When you reach the line with "[460,280,486,292] key) ->" in the records below, begin transcribing exactly and continue up to and including the line with "[241,415,312,431] \n, #", leaving out every picture.

• Records supplied:
■ ■ ■ ■ ■
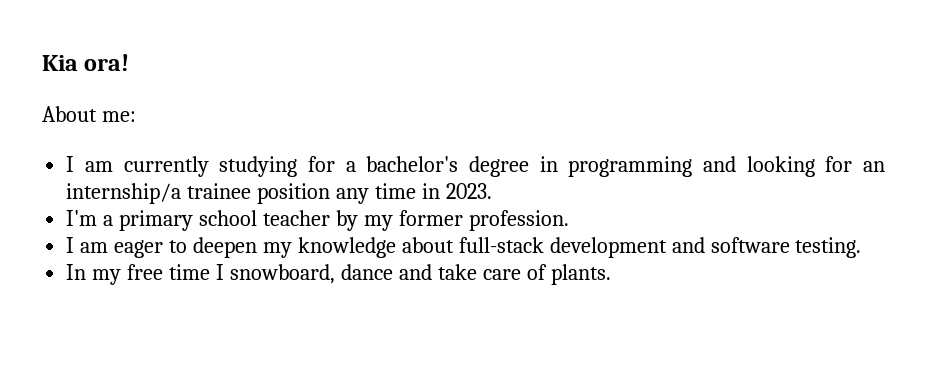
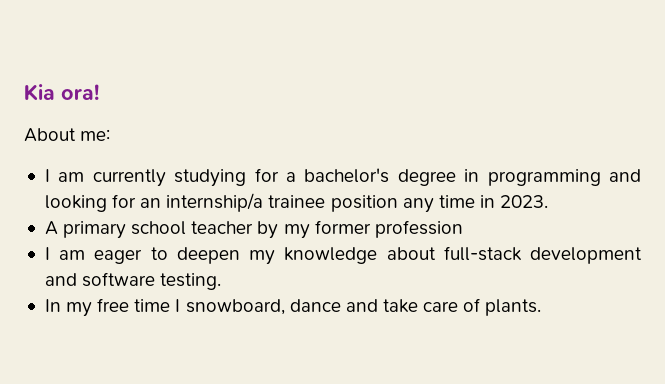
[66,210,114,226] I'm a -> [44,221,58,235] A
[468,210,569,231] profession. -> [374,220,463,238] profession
■ ■ ■ ■ ■
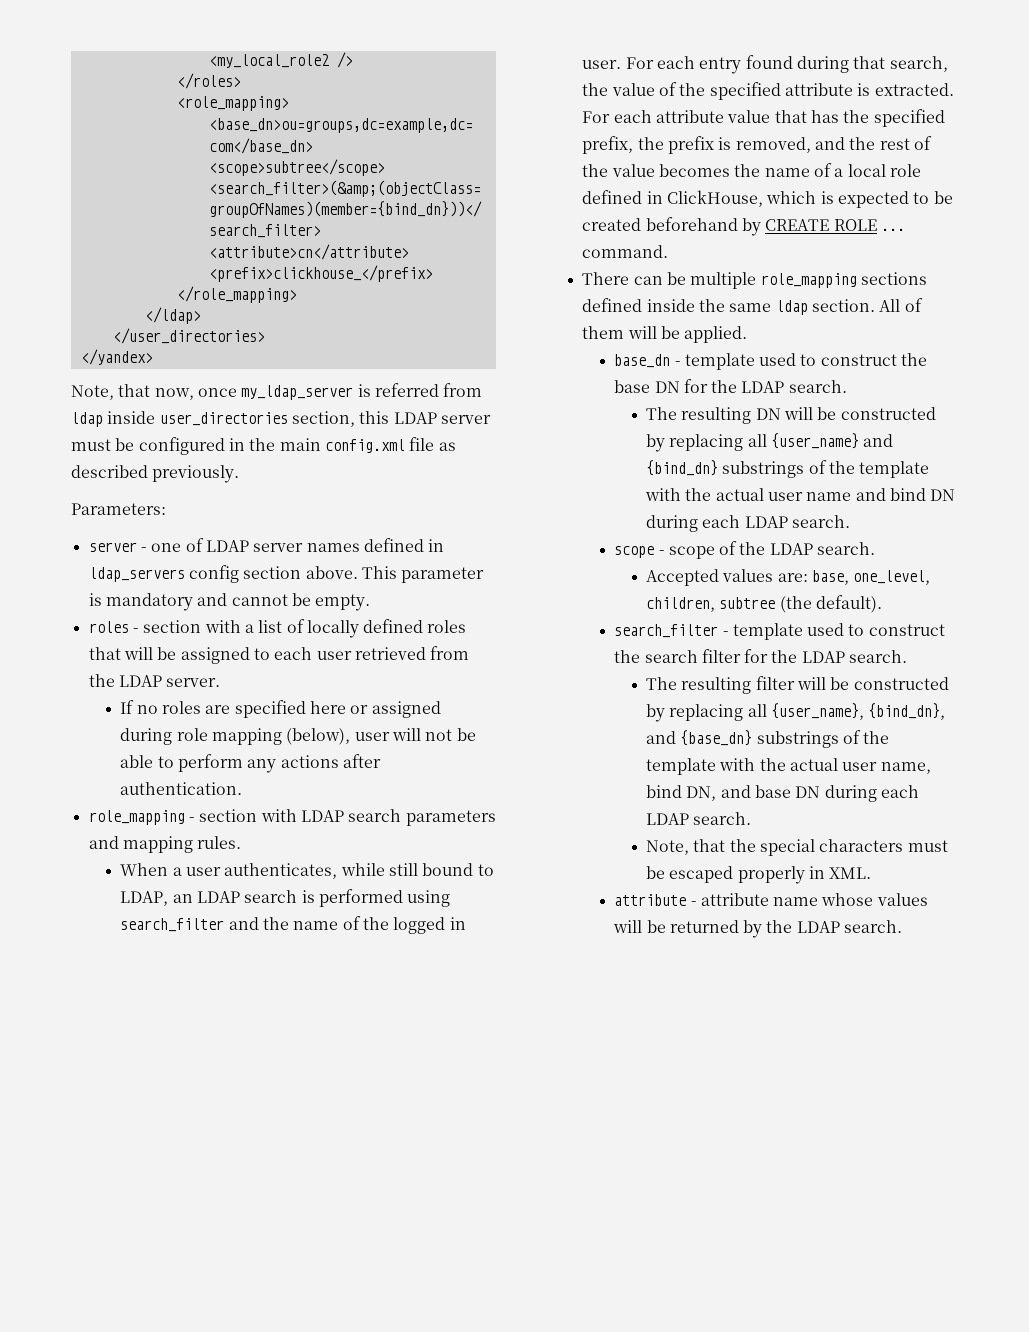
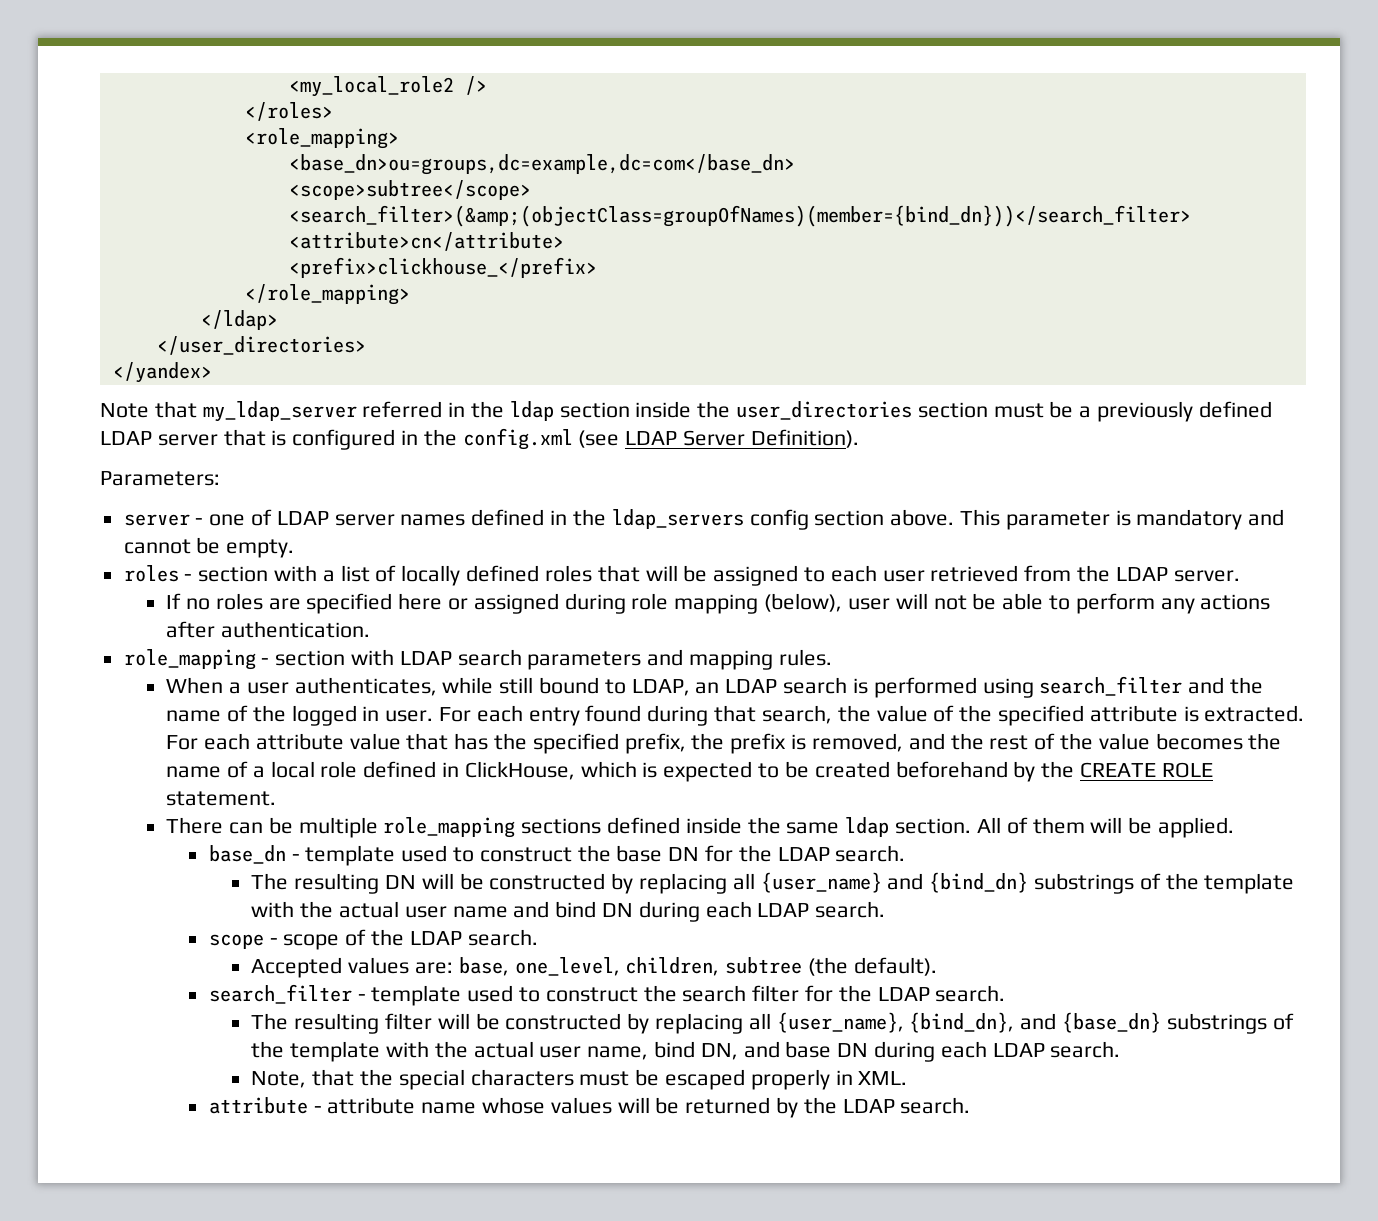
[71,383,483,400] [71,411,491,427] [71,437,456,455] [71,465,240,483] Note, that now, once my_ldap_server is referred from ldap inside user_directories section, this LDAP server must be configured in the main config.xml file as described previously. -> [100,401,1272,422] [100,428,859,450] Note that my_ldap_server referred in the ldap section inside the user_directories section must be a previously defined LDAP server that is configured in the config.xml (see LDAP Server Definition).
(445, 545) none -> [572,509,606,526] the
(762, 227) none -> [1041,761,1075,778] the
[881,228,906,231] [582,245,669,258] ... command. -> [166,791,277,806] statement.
■ ■ ■ ■ ■
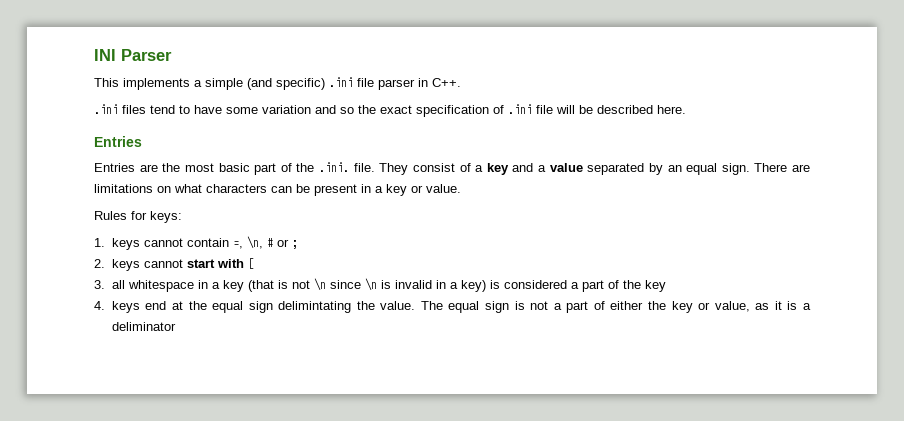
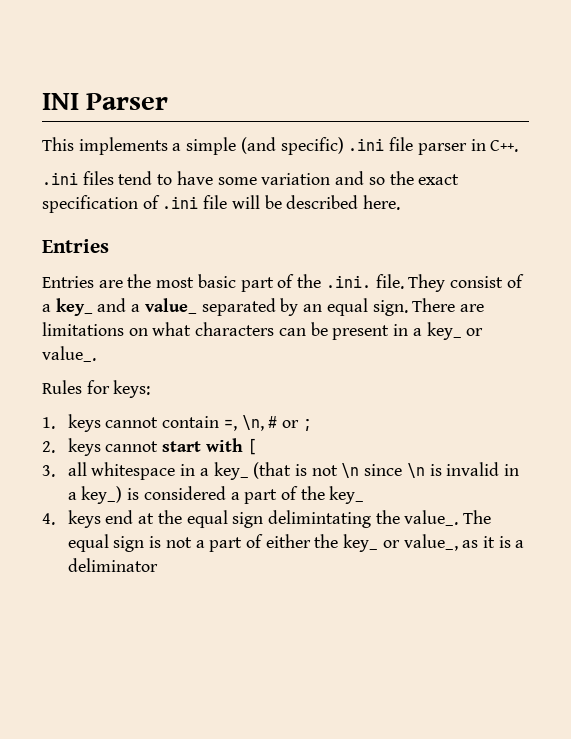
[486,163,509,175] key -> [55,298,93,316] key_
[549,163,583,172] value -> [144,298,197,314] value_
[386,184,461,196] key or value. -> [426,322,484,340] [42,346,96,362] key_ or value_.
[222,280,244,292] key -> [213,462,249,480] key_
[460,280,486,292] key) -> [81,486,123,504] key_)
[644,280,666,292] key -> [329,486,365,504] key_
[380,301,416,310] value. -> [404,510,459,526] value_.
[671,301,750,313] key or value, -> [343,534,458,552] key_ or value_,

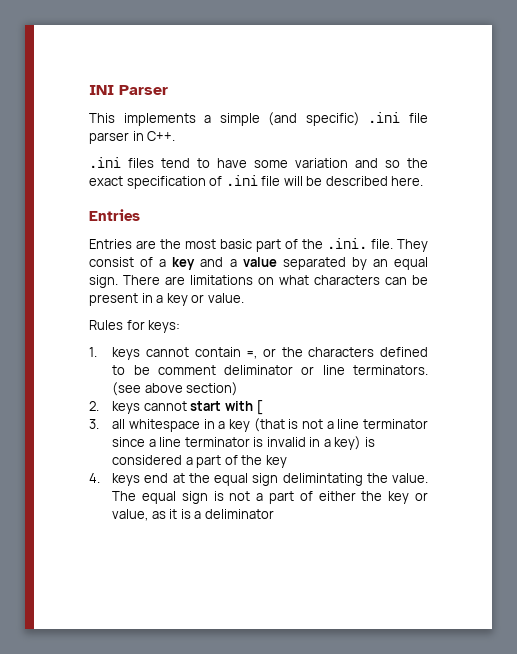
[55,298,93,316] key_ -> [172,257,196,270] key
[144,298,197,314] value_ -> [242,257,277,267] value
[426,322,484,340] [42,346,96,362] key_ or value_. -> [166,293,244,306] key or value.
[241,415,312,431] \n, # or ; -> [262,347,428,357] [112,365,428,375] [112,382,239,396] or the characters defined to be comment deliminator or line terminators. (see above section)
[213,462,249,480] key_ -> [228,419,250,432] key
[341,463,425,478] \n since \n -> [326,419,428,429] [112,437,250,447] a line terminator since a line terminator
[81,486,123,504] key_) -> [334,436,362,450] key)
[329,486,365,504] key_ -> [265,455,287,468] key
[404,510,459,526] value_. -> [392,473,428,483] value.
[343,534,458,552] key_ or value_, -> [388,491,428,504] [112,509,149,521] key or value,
■ ■ ■ ■ ■
• Response to the task:
[460,280,486,292] key) -> [81,486,123,504] key_)
[644,280,666,292] key -> [329,486,365,504] key_
[380,301,416,310] value. -> [404,510,459,526] value_.
[671,301,750,313] key or value, -> [343,534,458,552] key_ or value_,

[55,298,93,316] key_ -> [172,257,196,270] key
[144,298,197,314] value_ -> [242,257,277,267] value
[426,322,484,340] [42,346,96,362] key_ or value_. -> [166,293,244,306] key or value.
[241,415,312,431] \n, # or ; -> [262,347,428,357] [112,365,428,375] [112,382,239,396] or the characters defined to be comment deliminator or line terminators. (see above section)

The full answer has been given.